Nutritional deficiencies can affect the child’s morbidity and mortality; it occurs all over the world. Iodine-deficiency states lead to cretinism, which can be something the child is born with and can affect all developmental areas. Vitamin A deficiency usually leads to ocular disease, which can be permanent. It also contributes to an increased risk of infectious diseases.
Iron-deficiency anemia is a widespread health problem, especially in low-income parts of the world. It lowers the infection resistance and affects vitamin A and fat absorption. In infants, it leads to low birth weight. Low iron intake in childhood leads to cognitive delays, attention deficits, and learning disabilities.
Folate deficiency is problematic in early pregnancy. It contributes to an increase in neural tube defects like spina bifida, which affects motor function of the lower extremities.

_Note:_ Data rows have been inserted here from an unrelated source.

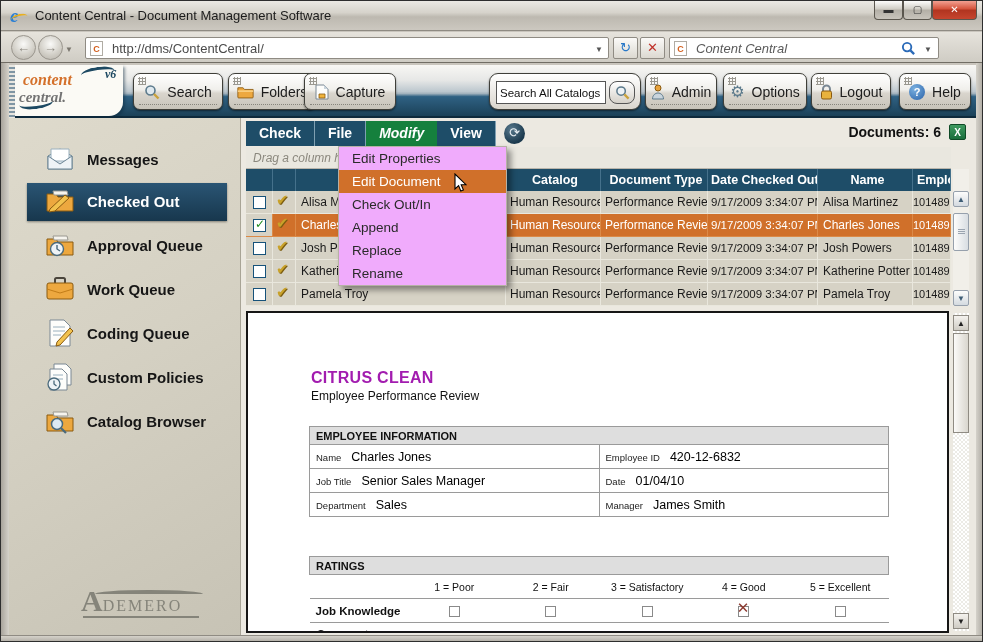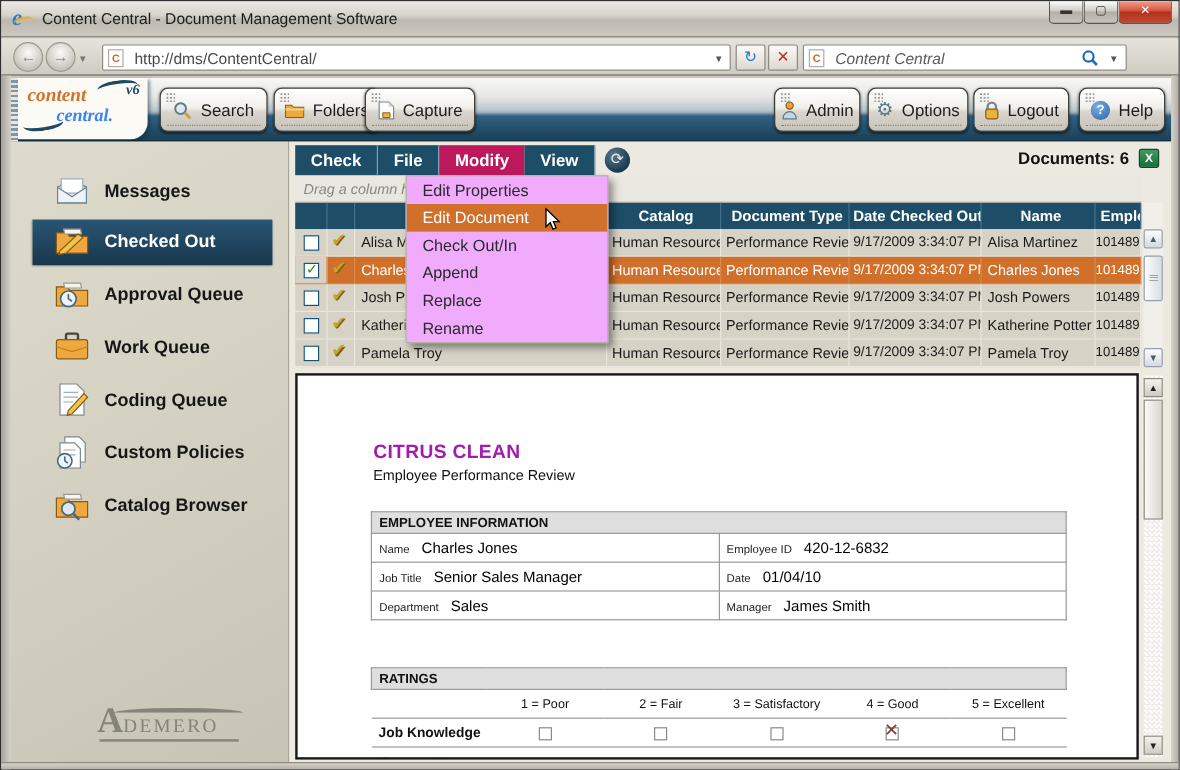"central." .logo-central { color: #3b82f6 -> #737373; left: 32px -> 4px }
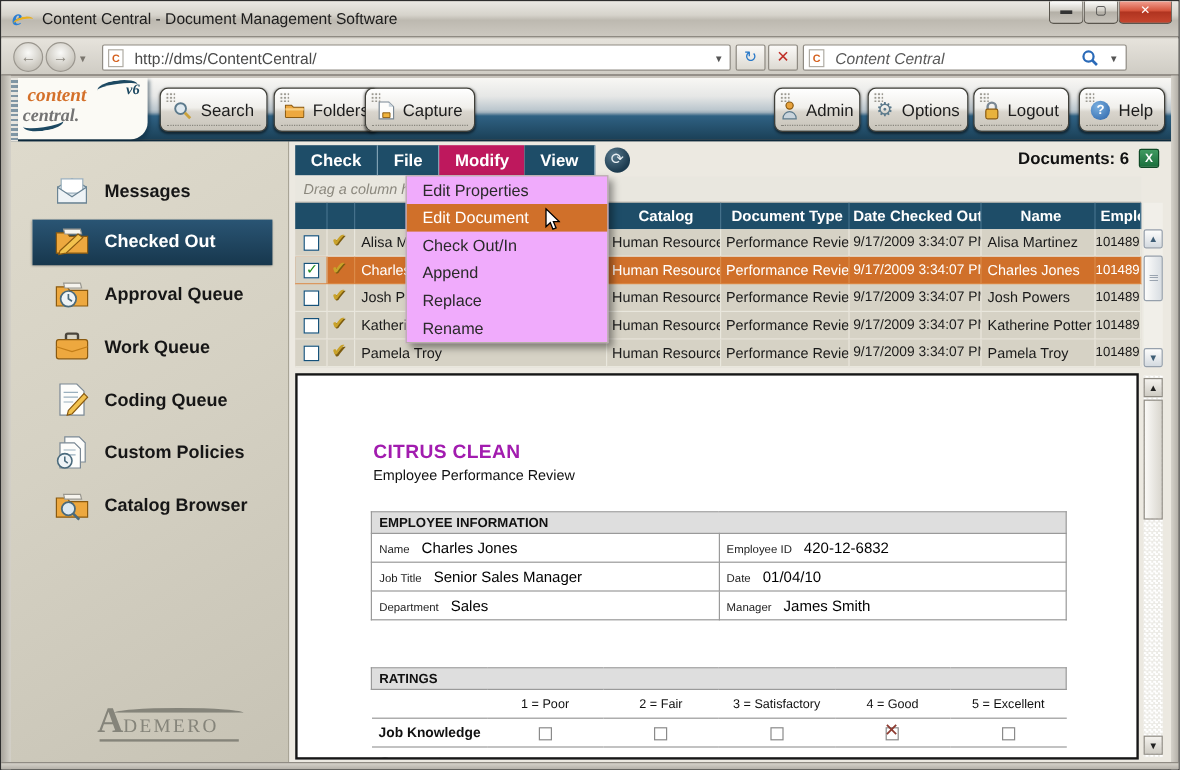"Search All Catalogs" div.cat-wrap { html: none -> <div> <input> <div> <svg> <circle></circle> <line></line> </svg> </div> </div> }
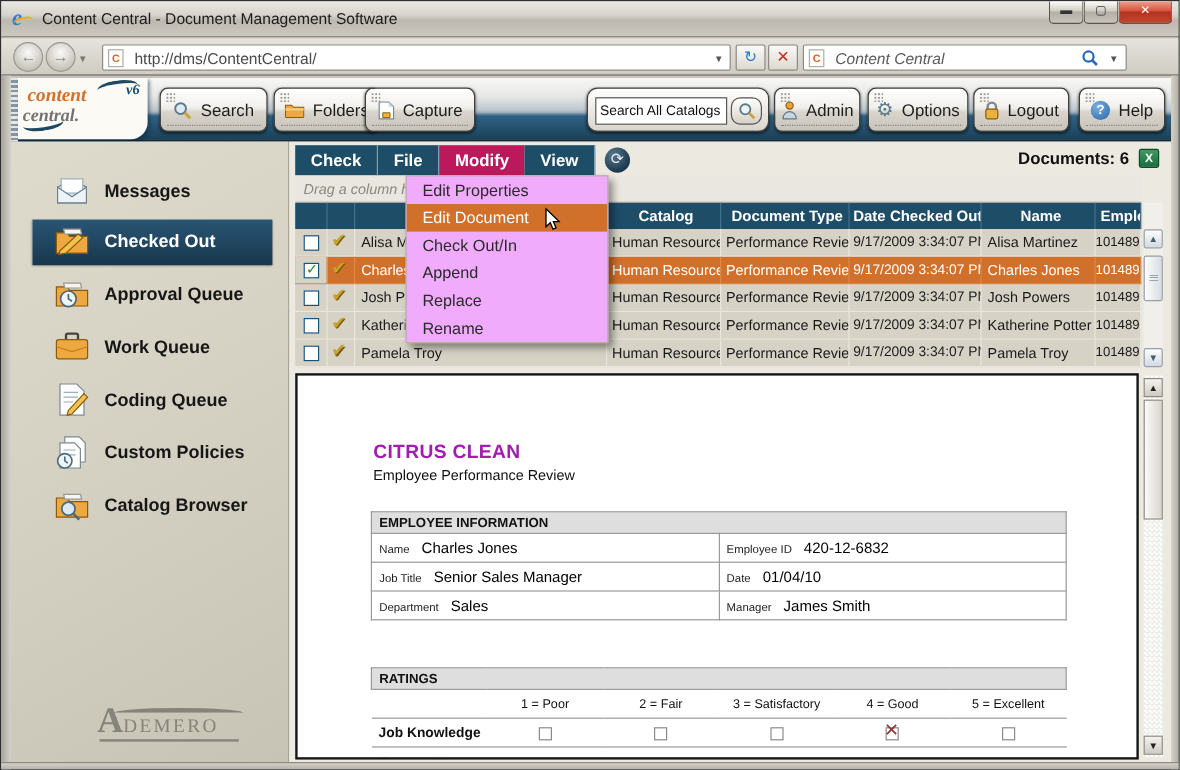"Modify" .mtab.active { background: #be185d -> #15803d; font-style: none -> italic }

For this reason, it is recommended that a woman take folate prior to conception in order to reduce the risk of a neural tube defects.
Protein-calorie malnutrition can affect sensory integration, the development of language, behavior, and learning. There are specific neuropathies that can develop because of nutritional deficiencies. The effect on the developing brain is often permanent. It is unclear if the problem is with energy deficits in total or with specific nutritional deficiencies.
Infections can lead to developmental delays. The things you will most associate with these types of problems include congenital rubella, congenital syphilis, congenital cytomegalovirus, and congenital toxoplasmosis. Each of these will lead to specific symptoms along with mental retardation. Herpes simplex can be gotten in utero by the baby or at the time of birth and can lead to microcephaly, calcifications of the brain, and eye abnormalities. HIV disease is prevalent in low-income parts of the world and can lead to marked impairment of the CNS, movement disabilities, microcephaly, and cognitive delays.
After birth, infections can also cause developmental delays as well. Common infections that can lead to this include malaria, viral encephalitis, bacterial meningitis, polio, tetanus, trachoma, and measles. Malaria of the brain can cause seizures and coma. If the mother has it during pregnancy, there can be intrauterine growth restriction and maternal death from anemia.
Environmental toxins that can affect the fetus, infant, or child, include lead exposure, which can lead to lead encephalopathy. Heavy alcohol use in pregnancy leads to fetal alcohol syndrome, which involves cognitive impairment, microcephaly, facial abnormalities, and low birth weight. Salicylates and streptomycin can cause ototoxicity.